La chaleur a également été exceptionnellement persistante, durant l’hiver et le printemps. Les derniers mois ont été un aperçu de ce que sera la région d’ici 2100 dans le pire des scénarios concernant les futures émissions de carbone. Étant donné que d’autres endroits dans les hautes latitudes ont été relativement frais cette année, et même bien en dessous de la moyenne en Scandinavie, pourquoi la Sibérie est-elle si chaude ?

« Cela fait partie d’un modèle. La Sibérie comme région qui se réchauffe le plus était une prédiction faite par les modèles climatiques il y a 20 ans. C’est aussi ce que nous avons vu sur une certaine période de temps, c’est juste plus extrême que jamais », explique Kim Holmén du Norwegian Polar Institute, qui est basé dans l’Arctique.

Une chaîne d’événements influencée par le réchauffement climatique

L’autre facteur est la variabilité naturelle.
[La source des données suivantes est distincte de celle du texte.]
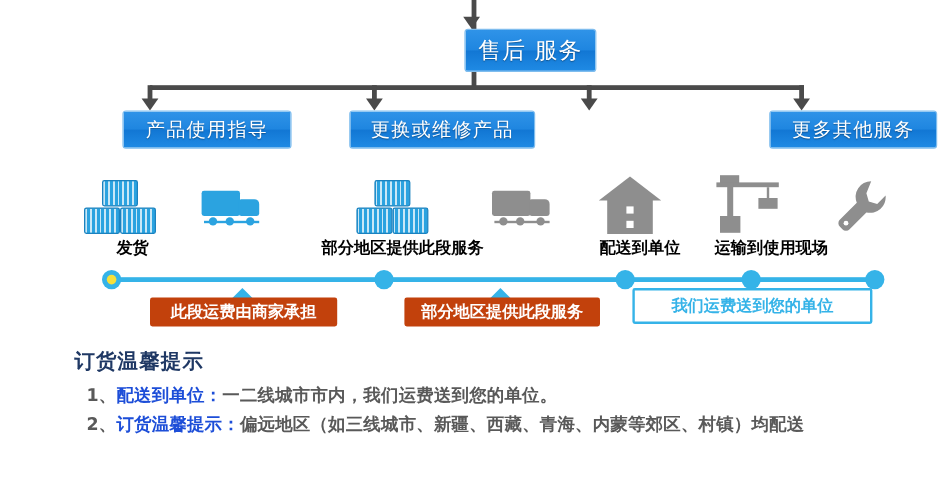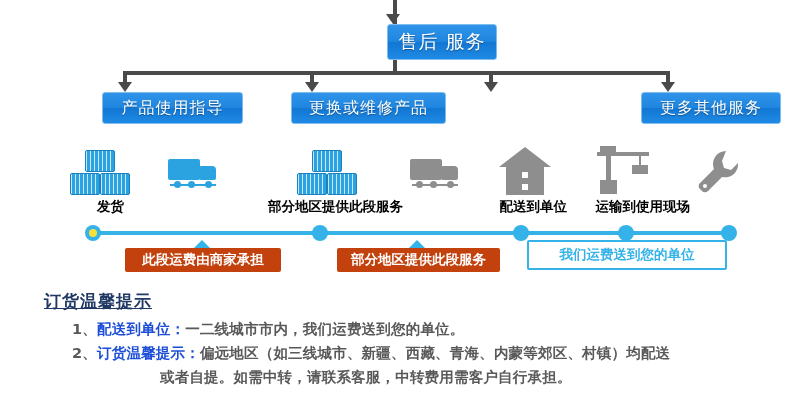--- a/index.html
+++ b/index.html
@@ -233,26 +233,25 @@
     position: absolute;
     width: 0; height: 0;
     border-left: 9px solid transparent;
     border-right: 9px solid transparent;
     border-bottom: 9px solid #35b3e8;
   }
 
   
   .notice-title {
     position: absolute;
-    left: 44px; top: 290px;
+    left: 62px; top: 290px;
     font-size: 17px;
     font-weight: bold;
     color: #1f3864;
     letter-spacing: 1px;
-    text-decoration: underline;
   }
   .notice-line {
     position: absolute;
     font-size: 14.5px;
     font-weight: bold;
     color: #595959;
     white-space: nowrap;
     letter-spacing: 0.2px;
   }
   .notice-num { color: #595959; }
@@ -378,15 +377,14 @@
   <div class="notice-title">订货温馨提示</div>
 
   <div class="notice-line nl-1">
     <span class="notice-num">1、</span><span class="notice-key">配送到单位：</span><span>一二线城市市内，我们运费送到您的单位。</span>
   </div>
 
   <div class="notice-line nl-2">
     <span class="notice-num">2、</span><span class="notice-key">订货温馨提示：</span><span>偏远地区（如三线城市、新疆、西藏、青海、内蒙等郊区、村镇）均配送</span>
   </div>
 
-  <div class="notice-line nl-3">或者自提。如需中转，请联系客服，中转费用需客户自行承担。</div>
 
 </div>
 
 </body></html>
Adam Scaife du Met Office au Royaume-Uni indique qu’une chaîne d’événements peut être établie entre la chaleur sibérienne et les événements dans l’océan Indien à la fin de 2019. À cette époque, il y avait un dipôle record de l’océan Indien, un modèle où l’océan est chaud à l’ouest et plus frais à l’est, qui a également joué un rôle dans les feux de brousse dévastateurs en Australie.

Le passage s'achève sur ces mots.